◆ **Work order**: Each entry should be given again exactly, with any image left out.

◆ **Web interface edit records**:
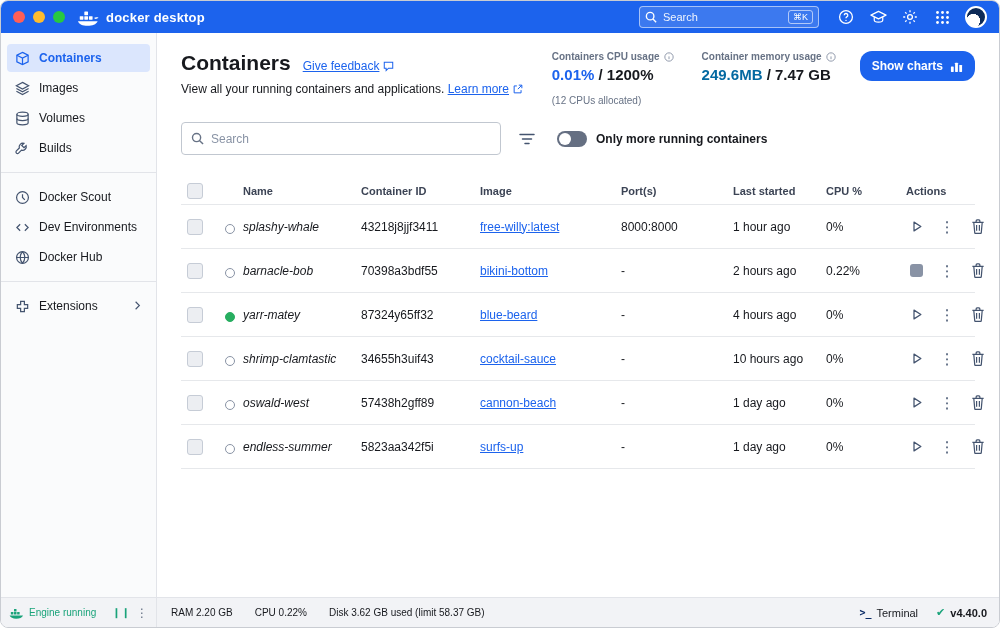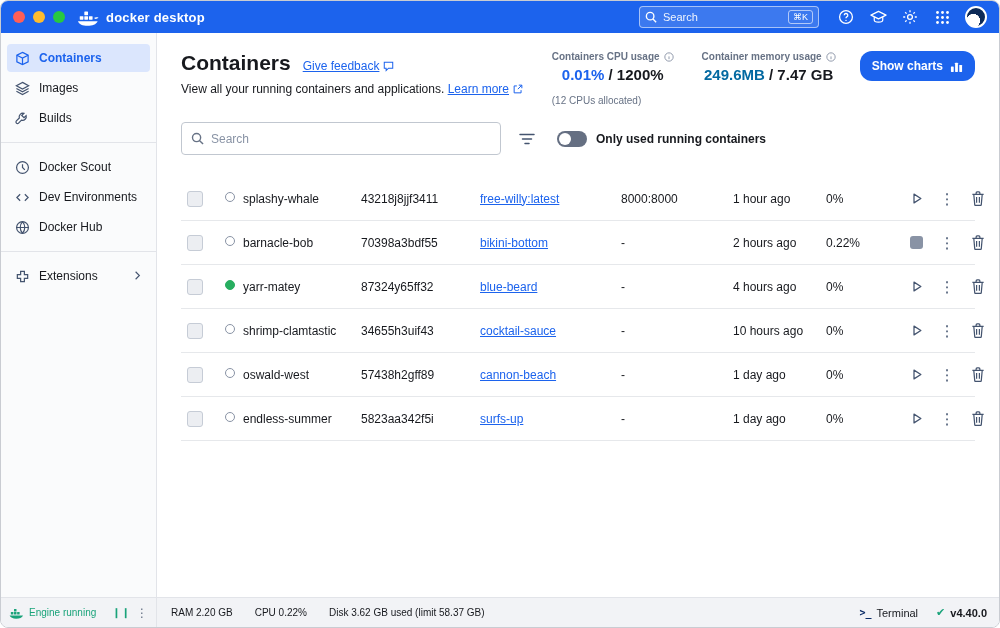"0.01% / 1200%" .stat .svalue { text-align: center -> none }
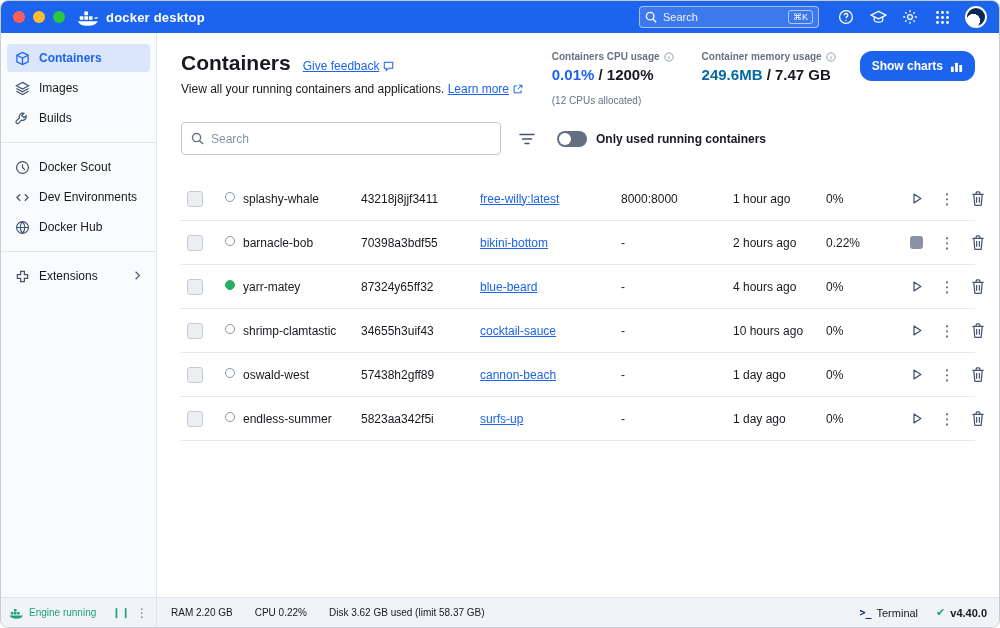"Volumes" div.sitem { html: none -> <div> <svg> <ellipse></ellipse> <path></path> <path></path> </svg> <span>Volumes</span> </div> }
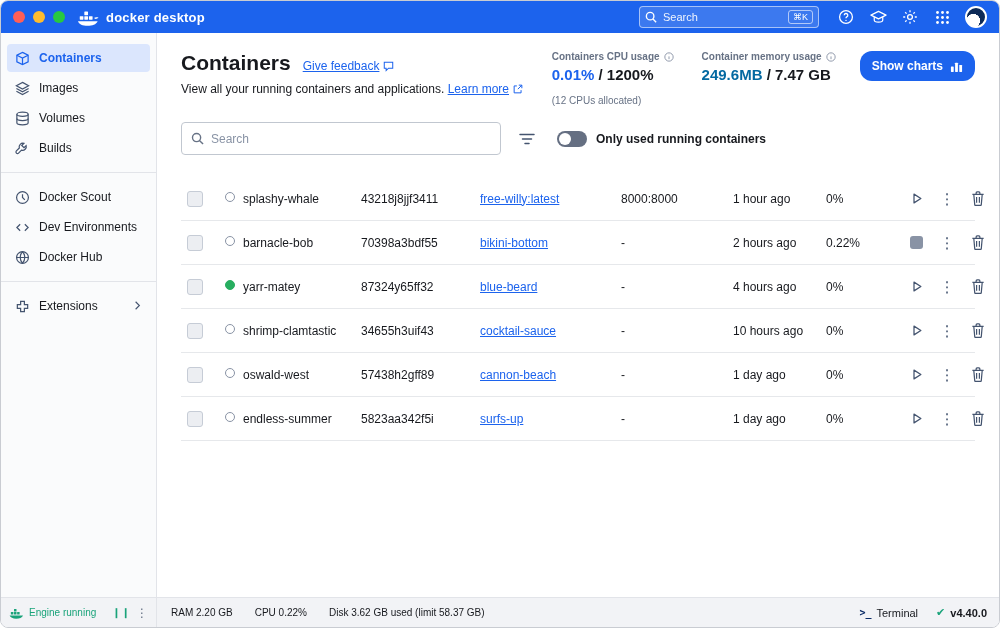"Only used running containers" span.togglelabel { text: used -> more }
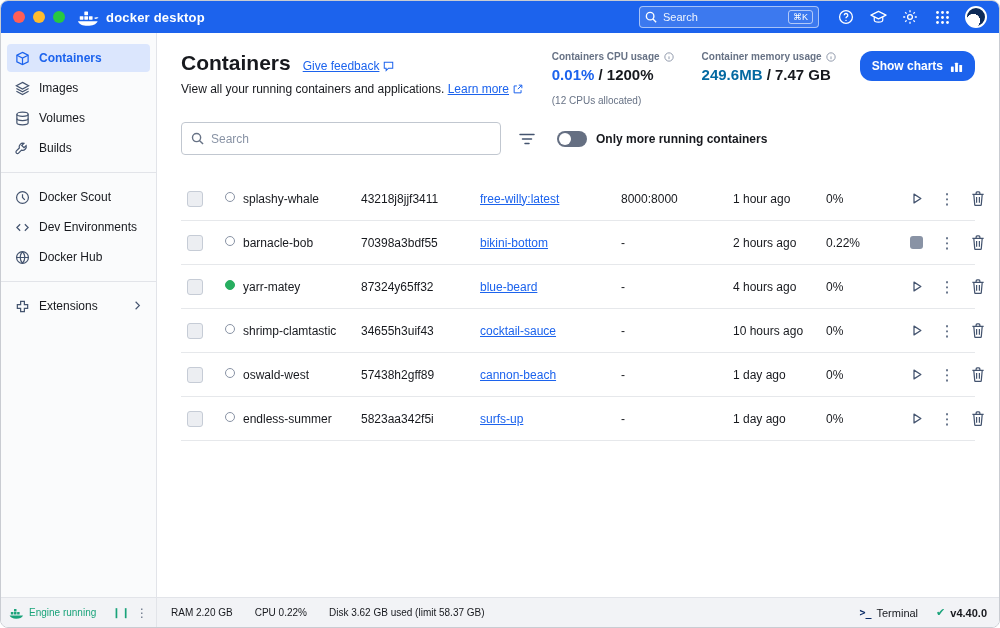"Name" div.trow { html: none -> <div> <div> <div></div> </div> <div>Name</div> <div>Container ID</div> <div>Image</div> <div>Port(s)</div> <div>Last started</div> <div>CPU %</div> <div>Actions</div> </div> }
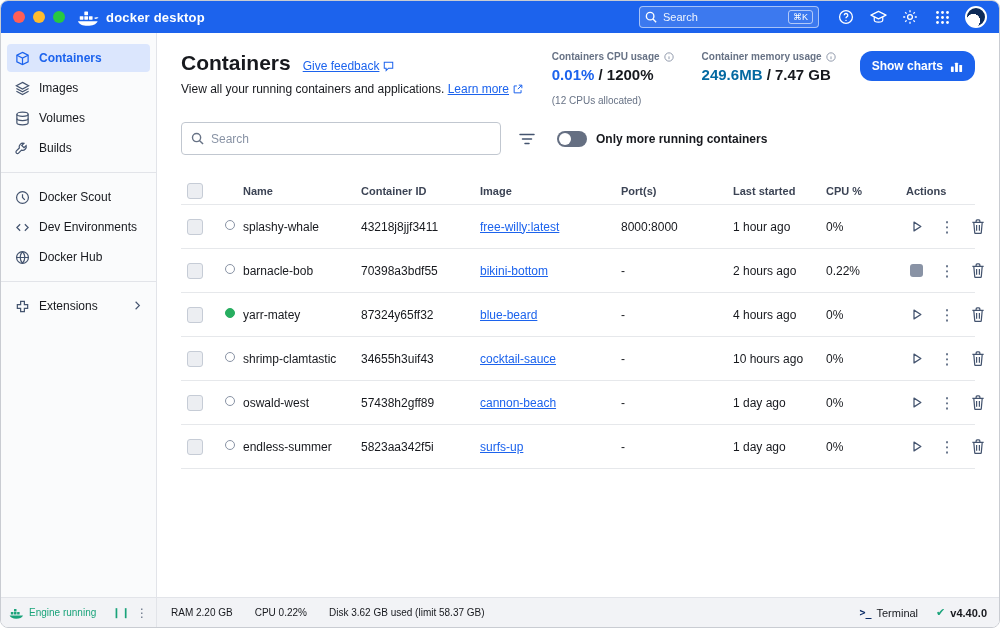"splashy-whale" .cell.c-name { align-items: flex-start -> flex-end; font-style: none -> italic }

◆ **Result below**:
"0.01% / 1200%" .stat .svalue { text-align: center -> none }
"Volumes" div.sitem { html: none -> <div> <svg> <ellipse></ellipse> <path></path> <path></path> </svg> <span>Volumes</span> </div> }
"Only used running containers" span.togglelabel { text: used -> more }
"Name" div.trow { html: none -> <div> <div> <div></div> </div> <div>Name</div> <div>Container ID</div> <div>Image</div> <div>Port(s)</div> <div>Last started</div> <div>CPU %</div> <div>Actions</div> </div> }
"splashy-whale" .cell.c-name { align-items: flex-start -> flex-end; font-style: none -> italic }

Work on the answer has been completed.